▶ **ASSIGNMENT**: Tally up the lines below that carry the word "weight", answering with the figure alone.

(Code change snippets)
==================================================

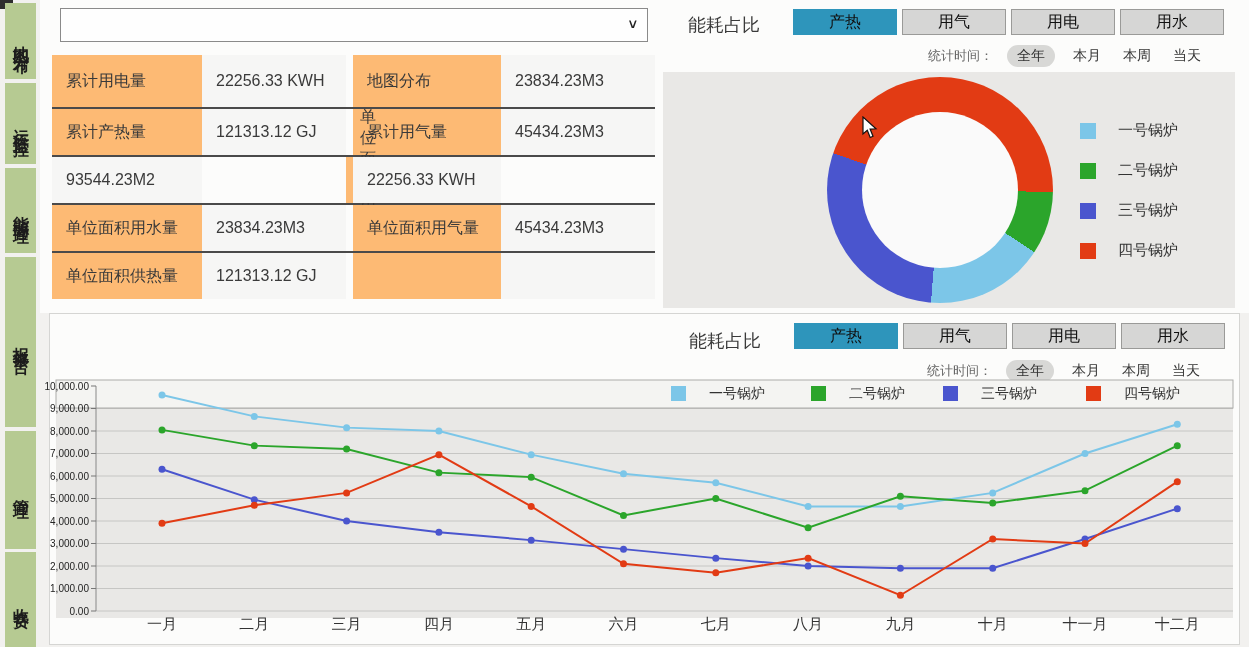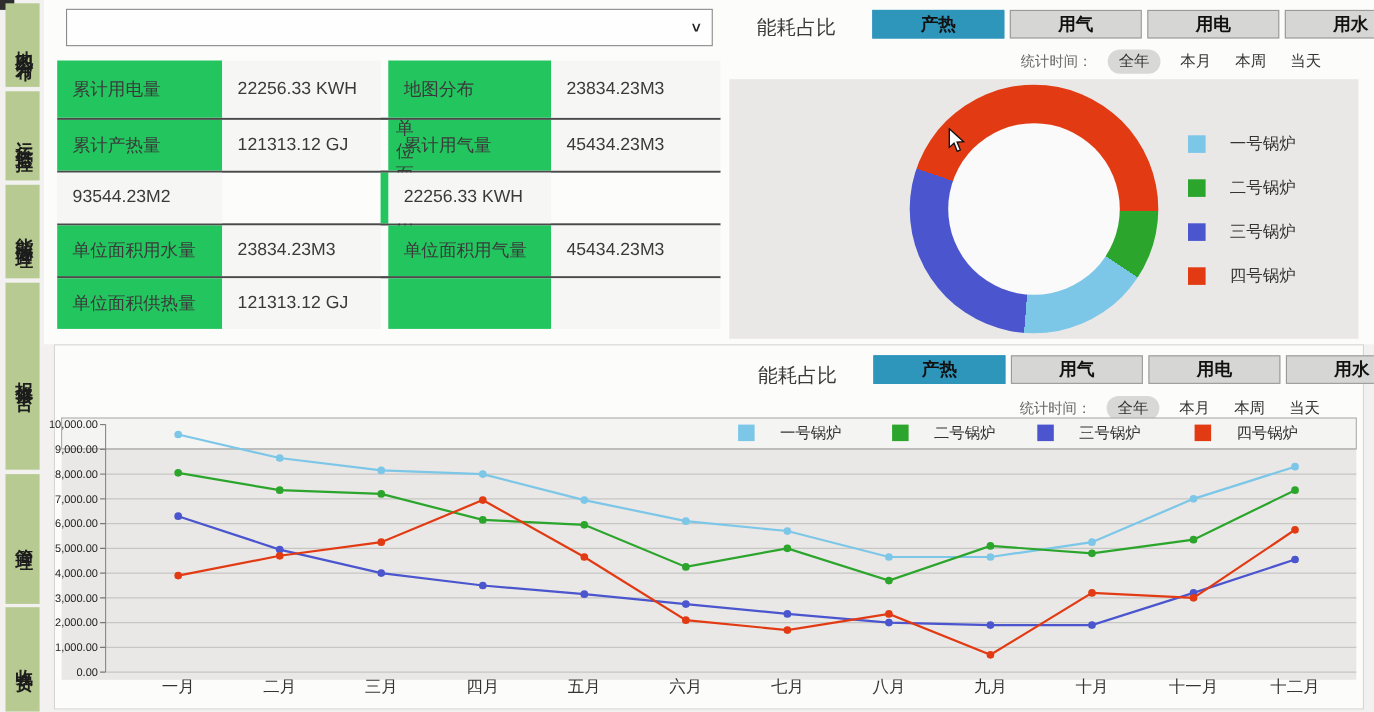--- a/index.html
+++ b/index.html
@@ -20,29 +20,29 @@
   #region-select{left:60px;top:8px;width:588px;height:34px;background:#fefefe;
                  border:1px solid #8a8a8a;display:flex;align-items:center;justify-content:flex-end;
                  padding-right:10px;box-sizing:border-box;color:#333;font-size:14px;cursor:pointer;}
   
   #stats{left:52px;top:55px;width:603px;}
   .srow{display:grid;grid-template-columns:150px 144px 7px 148px 154px;border-bottom:2px solid #4a4a4a;}
   .srow.last{border-bottom:none;}
   .srow>div{height:46px;display:flex;align-items:center;padding-left:14px;box-sizing:border-box;
             font-size:16px;color:#3a3a3a;}
   .srow.first>div{height:52px;}
-  .cl{background:#22c55e;}
+  .cl{background:#fdba74;}
   .cv{background:#f6f6f5;}
   .cg{background:transparent;padding:0;}
   
   .ptitle{font-size:18px;color:#3a3a3a;}
   .tabs{display:flex;gap:5px;}
-  .tab{width:120px;height:26px;display:flex;align-items:center;justify-content:center;
+  .tab{width:104px;height:26px;display:flex;align-items:center;justify-content:center;
        background:#d6d6d5;border:1px solid #9a9a98;box-sizing:border-box;
-       font-size:16px;font-weight:700;color:#111;cursor:pointer;}
+       font-size:16px;font-weight:400;color:#111;cursor:pointer;}
   .tab.active{background:#2e95bb;border-color:#2e95bb;}
   .time-row{display:flex;align-items:center;gap:14px;font-size:14px;color:#333;}
   .time-label{font-size:13px;color:#666;}
   .topt{cursor:pointer;padding:2px 4px;}
   .topt.sel{background:#d8d8d6;border-radius:11px;padding:2px 10px;font-family:Liberation Serif, serif;}
   
   #donut-panel{left:663px;top:72px;width:572px;height:236px;background:#e9e8e6;}
   #donut{left:827px;top:77px;width:226px;height:226px;border-radius:50%;}
   #donut::after{content:"";position:absolute;inset:35px;border-radius:50%;background:#fafafa;}
   #donut-legend{left:1080px;top:121px;display:flex;flex-direction:column;gap:21px;}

==================================================

▶ **SOLUTION**: 2